═════ Data shown ═════

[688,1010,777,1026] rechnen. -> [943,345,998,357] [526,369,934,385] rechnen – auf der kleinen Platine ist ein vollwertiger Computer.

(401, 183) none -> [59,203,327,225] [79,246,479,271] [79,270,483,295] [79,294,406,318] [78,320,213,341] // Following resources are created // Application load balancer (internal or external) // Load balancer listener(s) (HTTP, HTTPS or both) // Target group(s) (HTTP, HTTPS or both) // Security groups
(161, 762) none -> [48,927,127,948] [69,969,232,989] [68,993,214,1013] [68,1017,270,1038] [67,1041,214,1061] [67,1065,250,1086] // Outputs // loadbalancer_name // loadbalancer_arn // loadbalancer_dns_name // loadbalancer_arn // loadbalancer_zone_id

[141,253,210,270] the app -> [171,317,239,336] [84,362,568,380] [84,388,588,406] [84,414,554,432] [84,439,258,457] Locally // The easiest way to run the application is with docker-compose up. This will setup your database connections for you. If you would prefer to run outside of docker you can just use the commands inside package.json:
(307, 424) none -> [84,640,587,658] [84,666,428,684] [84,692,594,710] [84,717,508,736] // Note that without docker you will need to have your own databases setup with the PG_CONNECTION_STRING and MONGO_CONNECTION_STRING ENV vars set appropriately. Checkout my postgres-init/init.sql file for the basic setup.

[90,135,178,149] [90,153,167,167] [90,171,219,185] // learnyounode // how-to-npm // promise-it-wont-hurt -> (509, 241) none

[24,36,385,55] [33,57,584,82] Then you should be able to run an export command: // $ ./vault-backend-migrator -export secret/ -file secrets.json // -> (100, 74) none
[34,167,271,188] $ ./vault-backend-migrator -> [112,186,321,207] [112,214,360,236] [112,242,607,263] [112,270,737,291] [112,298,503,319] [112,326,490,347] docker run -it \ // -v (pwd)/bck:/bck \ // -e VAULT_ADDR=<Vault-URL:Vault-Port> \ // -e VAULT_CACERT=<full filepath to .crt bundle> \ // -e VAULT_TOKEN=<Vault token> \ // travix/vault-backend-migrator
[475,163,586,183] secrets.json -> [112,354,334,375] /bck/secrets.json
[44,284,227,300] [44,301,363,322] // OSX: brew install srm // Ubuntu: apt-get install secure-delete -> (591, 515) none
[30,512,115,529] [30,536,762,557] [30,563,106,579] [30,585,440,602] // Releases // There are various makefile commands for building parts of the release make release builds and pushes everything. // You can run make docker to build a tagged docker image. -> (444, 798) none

═════

▶ How to complete this task:
Copy every record above exactly as it appears.

▶ Answer section:
[688,1010,777,1026] rechnen. -> [943,345,998,357] [526,369,934,385] rechnen – auf der kleinen Platine ist ein vollwertiger Computer.

(401, 183) none -> [59,203,327,225] [79,246,479,271] [79,270,483,295] [79,294,406,318] [78,320,213,341] // Following resources are created // Application load balancer (internal or external) // Load balancer listener(s) (HTTP, HTTPS or both) // Target group(s) (HTTP, HTTPS or both) // Security groups
(161, 762) none -> [48,927,127,948] [69,969,232,989] [68,993,214,1013] [68,1017,270,1038] [67,1041,214,1061] [67,1065,250,1086] // Outputs // loadbalancer_name // loadbalancer_arn // loadbalancer_dns_name // loadbalancer_arn // loadbalancer_zone_id

[141,253,210,270] the app -> [171,317,239,336] [84,362,568,380] [84,388,588,406] [84,414,554,432] [84,439,258,457] Locally // The easiest way to run the application is with docker-compose up. This will setup your database connections for you. If you would prefer to run outside of docker you can just use the commands inside package.json:
(307, 424) none -> [84,640,587,658] [84,666,428,684] [84,692,594,710] [84,717,508,736] // Note that without docker you will need to have your own databases setup with the PG_CONNECTION_STRING and MONGO_CONNECTION_STRING ENV vars set appropriately. Checkout my postgres-init/init.sql file for the basic setup.

[90,135,178,149] [90,153,167,167] [90,171,219,185] // learnyounode // how-to-npm // promise-it-wont-hurt -> (509, 241) none

[24,36,385,55] [33,57,584,82] Then you should be able to run an export command: // $ ./vault-backend-migrator -export secret/ -file secrets.json // -> (100, 74) none
[34,167,271,188] $ ./vault-backend-migrator -> [112,186,321,207] [112,214,360,236] [112,242,607,263] [112,270,737,291] [112,298,503,319] [112,326,490,347] docker run -it \ // -v (pwd)/bck:/bck \ // -e VAULT_ADDR=<Vault-URL:Vault-Port> \ // -e VAULT_CACERT=<full filepath to .crt bundle> \ // -e VAULT_TOKEN=<Vault token> \ // travix/vault-backend-migrator
[475,163,586,183] secrets.json -> [112,354,334,375] /bck/secrets.json
[44,284,227,300] [44,301,363,322] // OSX: brew install srm // Ubuntu: apt-get install secure-delete -> (591, 515) none
[30,512,115,529] [30,536,762,557] [30,563,106,579] [30,585,440,602] // Releases // There are various makefile commands for building parts of the release make release builds and pushes everything. // You can run make docker to build a tagged docker image. -> (444, 798) none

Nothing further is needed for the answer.